- Recorded information:
◇ ◇ ◇ ◇ ◇ ◇ ◇
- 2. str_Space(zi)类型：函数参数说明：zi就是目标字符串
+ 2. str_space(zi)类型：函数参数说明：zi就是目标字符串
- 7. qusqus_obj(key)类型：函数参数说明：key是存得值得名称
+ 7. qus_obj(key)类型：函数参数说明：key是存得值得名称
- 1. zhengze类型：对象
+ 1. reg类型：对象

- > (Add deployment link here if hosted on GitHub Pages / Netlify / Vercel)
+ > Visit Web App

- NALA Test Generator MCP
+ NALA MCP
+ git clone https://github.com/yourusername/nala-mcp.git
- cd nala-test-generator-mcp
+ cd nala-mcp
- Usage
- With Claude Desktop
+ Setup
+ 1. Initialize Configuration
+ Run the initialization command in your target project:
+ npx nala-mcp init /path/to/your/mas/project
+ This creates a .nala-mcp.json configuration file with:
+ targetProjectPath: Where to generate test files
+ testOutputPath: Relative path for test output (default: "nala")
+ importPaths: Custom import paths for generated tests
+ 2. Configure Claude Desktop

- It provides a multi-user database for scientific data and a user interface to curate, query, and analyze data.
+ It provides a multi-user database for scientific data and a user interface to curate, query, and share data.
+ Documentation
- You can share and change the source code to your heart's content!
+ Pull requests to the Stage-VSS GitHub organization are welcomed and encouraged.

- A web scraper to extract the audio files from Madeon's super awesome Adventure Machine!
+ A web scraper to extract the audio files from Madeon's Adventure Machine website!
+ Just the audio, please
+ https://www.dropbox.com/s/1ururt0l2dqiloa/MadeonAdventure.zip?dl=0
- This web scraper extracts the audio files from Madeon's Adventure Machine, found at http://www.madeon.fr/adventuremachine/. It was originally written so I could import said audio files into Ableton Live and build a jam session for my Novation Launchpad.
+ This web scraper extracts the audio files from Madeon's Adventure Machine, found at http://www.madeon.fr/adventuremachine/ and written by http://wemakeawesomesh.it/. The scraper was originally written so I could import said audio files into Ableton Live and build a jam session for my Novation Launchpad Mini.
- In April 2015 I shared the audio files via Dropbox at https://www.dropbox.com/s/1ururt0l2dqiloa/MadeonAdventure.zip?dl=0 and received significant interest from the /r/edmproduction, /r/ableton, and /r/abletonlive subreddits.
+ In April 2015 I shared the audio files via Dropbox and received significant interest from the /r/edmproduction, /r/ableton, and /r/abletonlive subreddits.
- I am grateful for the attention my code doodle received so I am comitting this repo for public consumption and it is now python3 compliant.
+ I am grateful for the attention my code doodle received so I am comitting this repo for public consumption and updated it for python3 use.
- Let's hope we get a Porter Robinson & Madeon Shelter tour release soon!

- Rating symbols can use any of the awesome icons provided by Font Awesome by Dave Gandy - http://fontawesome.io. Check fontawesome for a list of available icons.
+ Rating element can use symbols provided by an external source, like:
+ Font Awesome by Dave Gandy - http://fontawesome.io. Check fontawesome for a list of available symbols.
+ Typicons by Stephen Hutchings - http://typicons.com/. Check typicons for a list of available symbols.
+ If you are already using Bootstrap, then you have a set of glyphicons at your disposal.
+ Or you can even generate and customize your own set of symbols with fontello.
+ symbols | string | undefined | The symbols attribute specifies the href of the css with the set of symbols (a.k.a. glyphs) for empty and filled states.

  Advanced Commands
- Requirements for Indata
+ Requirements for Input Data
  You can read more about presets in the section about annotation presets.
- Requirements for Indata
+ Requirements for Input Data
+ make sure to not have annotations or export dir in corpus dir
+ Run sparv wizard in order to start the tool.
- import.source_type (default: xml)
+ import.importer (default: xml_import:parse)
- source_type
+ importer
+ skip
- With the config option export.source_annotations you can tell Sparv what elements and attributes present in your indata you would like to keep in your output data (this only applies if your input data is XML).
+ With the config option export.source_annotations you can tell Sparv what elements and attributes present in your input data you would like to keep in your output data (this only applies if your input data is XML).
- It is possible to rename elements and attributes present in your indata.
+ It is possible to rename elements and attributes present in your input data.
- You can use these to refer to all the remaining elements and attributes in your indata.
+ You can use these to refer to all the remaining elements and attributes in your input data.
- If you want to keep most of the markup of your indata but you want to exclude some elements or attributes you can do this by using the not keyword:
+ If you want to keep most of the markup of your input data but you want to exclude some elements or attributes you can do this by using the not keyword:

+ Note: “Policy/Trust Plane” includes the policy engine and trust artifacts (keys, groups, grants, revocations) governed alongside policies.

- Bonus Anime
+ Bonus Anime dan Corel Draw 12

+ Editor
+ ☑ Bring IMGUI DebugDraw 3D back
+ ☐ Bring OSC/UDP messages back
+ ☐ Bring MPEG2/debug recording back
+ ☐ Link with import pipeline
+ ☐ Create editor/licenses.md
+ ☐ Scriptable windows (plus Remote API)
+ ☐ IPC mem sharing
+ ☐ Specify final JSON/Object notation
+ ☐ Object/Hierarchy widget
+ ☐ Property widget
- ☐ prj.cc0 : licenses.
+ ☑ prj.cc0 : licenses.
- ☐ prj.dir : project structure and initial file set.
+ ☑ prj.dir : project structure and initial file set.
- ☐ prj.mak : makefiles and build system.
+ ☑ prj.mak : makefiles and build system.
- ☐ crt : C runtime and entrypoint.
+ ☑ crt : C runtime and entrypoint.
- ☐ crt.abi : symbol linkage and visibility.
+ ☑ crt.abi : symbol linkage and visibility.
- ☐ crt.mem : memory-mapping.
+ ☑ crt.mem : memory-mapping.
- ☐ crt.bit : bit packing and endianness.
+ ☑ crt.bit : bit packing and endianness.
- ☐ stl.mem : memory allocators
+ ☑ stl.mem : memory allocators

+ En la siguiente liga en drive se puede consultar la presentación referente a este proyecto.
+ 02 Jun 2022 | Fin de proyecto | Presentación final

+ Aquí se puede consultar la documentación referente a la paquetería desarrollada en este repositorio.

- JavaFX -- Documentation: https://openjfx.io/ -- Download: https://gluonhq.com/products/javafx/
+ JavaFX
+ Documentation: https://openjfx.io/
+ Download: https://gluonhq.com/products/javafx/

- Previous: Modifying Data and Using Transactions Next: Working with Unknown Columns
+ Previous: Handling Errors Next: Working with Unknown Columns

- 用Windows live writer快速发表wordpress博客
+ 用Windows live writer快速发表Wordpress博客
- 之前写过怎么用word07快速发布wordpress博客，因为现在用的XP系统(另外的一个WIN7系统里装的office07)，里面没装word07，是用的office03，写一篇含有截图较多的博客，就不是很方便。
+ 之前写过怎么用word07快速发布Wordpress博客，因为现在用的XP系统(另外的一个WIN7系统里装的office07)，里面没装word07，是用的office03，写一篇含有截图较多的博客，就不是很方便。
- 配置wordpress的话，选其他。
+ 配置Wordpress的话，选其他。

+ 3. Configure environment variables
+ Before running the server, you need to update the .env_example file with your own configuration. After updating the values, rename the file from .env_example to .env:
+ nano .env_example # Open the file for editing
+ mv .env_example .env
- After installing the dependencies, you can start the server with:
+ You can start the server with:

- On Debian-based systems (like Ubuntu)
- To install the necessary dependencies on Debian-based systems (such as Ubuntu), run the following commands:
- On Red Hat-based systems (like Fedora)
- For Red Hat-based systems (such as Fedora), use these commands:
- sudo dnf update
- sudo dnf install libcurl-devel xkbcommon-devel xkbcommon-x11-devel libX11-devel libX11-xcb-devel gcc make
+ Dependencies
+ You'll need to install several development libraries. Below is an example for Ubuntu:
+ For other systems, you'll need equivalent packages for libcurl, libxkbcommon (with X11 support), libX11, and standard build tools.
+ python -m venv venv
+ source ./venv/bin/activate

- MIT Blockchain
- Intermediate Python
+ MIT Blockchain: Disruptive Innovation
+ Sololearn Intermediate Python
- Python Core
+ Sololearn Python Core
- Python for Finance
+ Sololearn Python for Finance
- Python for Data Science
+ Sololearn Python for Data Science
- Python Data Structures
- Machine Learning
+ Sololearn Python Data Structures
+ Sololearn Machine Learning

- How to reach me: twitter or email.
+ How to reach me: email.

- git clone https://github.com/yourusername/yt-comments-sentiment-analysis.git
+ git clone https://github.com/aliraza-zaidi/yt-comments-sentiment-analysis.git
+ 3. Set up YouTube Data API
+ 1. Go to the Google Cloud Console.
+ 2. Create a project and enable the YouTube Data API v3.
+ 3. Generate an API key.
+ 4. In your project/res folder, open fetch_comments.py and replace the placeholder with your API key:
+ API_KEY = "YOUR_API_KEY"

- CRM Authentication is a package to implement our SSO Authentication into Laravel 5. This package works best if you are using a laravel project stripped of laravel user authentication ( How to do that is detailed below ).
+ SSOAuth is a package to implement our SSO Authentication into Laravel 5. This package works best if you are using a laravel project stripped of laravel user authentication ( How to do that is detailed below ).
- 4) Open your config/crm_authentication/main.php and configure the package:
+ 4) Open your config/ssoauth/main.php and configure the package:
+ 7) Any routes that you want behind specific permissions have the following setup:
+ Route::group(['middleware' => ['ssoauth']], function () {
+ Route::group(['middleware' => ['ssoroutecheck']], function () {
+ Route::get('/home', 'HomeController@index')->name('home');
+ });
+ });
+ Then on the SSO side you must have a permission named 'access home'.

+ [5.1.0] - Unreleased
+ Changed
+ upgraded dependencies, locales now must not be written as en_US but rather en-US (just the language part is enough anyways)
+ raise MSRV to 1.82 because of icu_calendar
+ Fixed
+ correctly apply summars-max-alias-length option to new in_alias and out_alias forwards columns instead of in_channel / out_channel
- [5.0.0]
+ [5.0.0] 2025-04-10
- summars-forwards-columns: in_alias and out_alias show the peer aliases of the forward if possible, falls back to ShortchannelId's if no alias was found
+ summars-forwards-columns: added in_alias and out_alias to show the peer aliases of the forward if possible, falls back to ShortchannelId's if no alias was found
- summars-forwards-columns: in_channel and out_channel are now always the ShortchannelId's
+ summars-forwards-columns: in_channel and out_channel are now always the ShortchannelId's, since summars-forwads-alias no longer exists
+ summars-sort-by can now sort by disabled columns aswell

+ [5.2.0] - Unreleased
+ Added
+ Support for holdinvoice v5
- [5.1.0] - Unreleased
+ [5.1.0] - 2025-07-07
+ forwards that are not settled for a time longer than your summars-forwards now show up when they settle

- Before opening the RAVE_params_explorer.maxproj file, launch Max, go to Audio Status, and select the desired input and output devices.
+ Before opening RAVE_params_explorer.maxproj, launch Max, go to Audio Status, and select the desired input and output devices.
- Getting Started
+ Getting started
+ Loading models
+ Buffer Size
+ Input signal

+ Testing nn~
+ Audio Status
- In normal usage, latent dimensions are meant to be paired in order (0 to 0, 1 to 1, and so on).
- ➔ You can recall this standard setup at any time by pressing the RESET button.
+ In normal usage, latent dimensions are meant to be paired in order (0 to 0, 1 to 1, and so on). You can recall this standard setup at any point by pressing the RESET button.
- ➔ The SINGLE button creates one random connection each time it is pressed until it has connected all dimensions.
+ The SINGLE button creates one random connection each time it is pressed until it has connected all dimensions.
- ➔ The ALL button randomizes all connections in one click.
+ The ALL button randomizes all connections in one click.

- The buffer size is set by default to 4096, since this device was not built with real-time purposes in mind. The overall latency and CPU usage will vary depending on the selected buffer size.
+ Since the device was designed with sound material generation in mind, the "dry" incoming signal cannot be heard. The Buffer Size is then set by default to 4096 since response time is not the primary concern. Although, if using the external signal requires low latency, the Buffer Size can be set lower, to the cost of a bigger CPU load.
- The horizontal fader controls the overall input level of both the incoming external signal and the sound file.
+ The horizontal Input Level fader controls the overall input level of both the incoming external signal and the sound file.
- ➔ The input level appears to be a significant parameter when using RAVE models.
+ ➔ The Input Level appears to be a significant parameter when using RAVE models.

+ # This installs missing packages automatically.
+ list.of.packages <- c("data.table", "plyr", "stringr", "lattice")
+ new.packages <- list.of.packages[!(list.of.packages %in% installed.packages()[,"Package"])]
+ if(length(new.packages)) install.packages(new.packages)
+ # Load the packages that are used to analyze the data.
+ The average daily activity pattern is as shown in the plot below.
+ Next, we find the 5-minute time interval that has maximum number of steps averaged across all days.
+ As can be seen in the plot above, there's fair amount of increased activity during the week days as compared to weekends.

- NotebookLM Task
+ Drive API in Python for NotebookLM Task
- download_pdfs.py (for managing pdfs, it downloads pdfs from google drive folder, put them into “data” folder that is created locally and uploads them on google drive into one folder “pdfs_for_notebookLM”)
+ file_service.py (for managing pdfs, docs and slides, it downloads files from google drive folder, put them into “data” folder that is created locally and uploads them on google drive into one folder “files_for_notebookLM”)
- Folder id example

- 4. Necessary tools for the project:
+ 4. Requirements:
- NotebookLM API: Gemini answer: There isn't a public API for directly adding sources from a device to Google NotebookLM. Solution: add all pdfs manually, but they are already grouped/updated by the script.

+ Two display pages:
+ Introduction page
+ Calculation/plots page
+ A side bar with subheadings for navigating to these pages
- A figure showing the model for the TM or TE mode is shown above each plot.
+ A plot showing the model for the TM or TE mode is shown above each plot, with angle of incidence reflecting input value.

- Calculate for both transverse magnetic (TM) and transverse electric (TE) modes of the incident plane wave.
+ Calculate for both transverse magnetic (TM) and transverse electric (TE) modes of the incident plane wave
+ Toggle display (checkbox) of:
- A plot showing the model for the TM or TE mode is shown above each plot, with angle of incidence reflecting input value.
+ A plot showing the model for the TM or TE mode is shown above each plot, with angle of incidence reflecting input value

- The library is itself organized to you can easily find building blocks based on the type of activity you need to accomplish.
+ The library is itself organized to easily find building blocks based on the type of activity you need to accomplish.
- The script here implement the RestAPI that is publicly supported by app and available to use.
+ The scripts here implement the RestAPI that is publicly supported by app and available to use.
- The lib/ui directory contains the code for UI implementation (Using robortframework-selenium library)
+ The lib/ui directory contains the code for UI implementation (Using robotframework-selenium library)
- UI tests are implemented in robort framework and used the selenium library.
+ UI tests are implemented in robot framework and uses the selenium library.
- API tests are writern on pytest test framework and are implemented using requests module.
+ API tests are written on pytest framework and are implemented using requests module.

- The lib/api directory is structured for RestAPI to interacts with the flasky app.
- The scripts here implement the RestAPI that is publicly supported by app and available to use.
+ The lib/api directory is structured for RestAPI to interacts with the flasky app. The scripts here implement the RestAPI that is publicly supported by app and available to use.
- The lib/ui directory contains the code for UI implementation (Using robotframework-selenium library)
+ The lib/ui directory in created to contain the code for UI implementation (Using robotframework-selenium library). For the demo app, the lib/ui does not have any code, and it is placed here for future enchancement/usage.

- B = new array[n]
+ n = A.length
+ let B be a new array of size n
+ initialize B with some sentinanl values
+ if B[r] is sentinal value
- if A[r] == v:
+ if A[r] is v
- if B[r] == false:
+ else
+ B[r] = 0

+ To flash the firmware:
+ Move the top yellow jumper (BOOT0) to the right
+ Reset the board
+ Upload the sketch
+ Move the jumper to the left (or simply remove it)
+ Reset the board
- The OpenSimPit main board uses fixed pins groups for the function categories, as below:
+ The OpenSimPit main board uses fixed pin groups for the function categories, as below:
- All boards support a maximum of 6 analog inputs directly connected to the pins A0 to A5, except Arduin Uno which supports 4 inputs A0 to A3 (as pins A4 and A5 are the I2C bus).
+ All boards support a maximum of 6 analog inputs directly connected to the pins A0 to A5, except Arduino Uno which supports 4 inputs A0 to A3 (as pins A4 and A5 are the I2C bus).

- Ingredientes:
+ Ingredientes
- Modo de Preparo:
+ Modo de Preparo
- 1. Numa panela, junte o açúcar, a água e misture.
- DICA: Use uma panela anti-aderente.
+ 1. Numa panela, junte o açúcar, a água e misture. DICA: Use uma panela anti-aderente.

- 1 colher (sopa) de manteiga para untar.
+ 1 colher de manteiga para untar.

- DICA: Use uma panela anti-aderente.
◇ ◇ ◇ ◇ ◇ ◇ ◇
Print, from the entries above, the line with "for holdinvoice v5", the line with "The horizontal Input" and all lines between them, exactly and with nothing else.

- Answer to the problem:
+ Support for holdinvoice v5
- [5.1.0] - Unreleased
+ [5.1.0] - 2025-07-07
+ forwards that are not settled for a time longer than your summars-forwards now show up when they settle

- Before opening the RAVE_params_explorer.maxproj file, launch Max, go to Audio Status, and select the desired input and output devices.
+ Before opening RAVE_params_explorer.maxproj, launch Max, go to Audio Status, and select the desired input and output devices.
- Getting Started
+ Getting started
+ Loading models
+ Buffer Size
+ Input signal

+ Testing nn~
+ Audio Status
- In normal usage, latent dimensions are meant to be paired in order (0 to 0, 1 to 1, and so on).
- ➔ You can recall this standard setup at any time by pressing the RESET button.
+ In normal usage, latent dimensions are meant to be paired in order (0 to 0, 1 to 1, and so on). You can recall this standard setup at any point by pressing the RESET button.
- ➔ The SINGLE button creates one random connection each time it is pressed until it has connected all dimensions.
+ The SINGLE button creates one random connection each time it is pressed until it has connected all dimensions.
- ➔ The ALL button randomizes all connections in one click.
+ The ALL button randomizes all connections in one click.

- The buffer size is set by default to 4096, since this device was not built with real-time purposes in mind. The overall latency and CPU usage will vary depending on the selected buffer size.
+ Since the device was designed with sound material generation in mind, the "dry" incoming signal cannot be heard. The Buffer Size is then set by default to 4096 since response time is not the primary concern. Although, if using the external signal requires low latency, the Buffer Size can be set lower, to the cost of a bigger CPU load.
- The horizontal fader controls the overall input level of both the incoming external signal and the sound file.
+ The horizontal Input Level fader controls the overall input level of both the incoming external signal and the sound file.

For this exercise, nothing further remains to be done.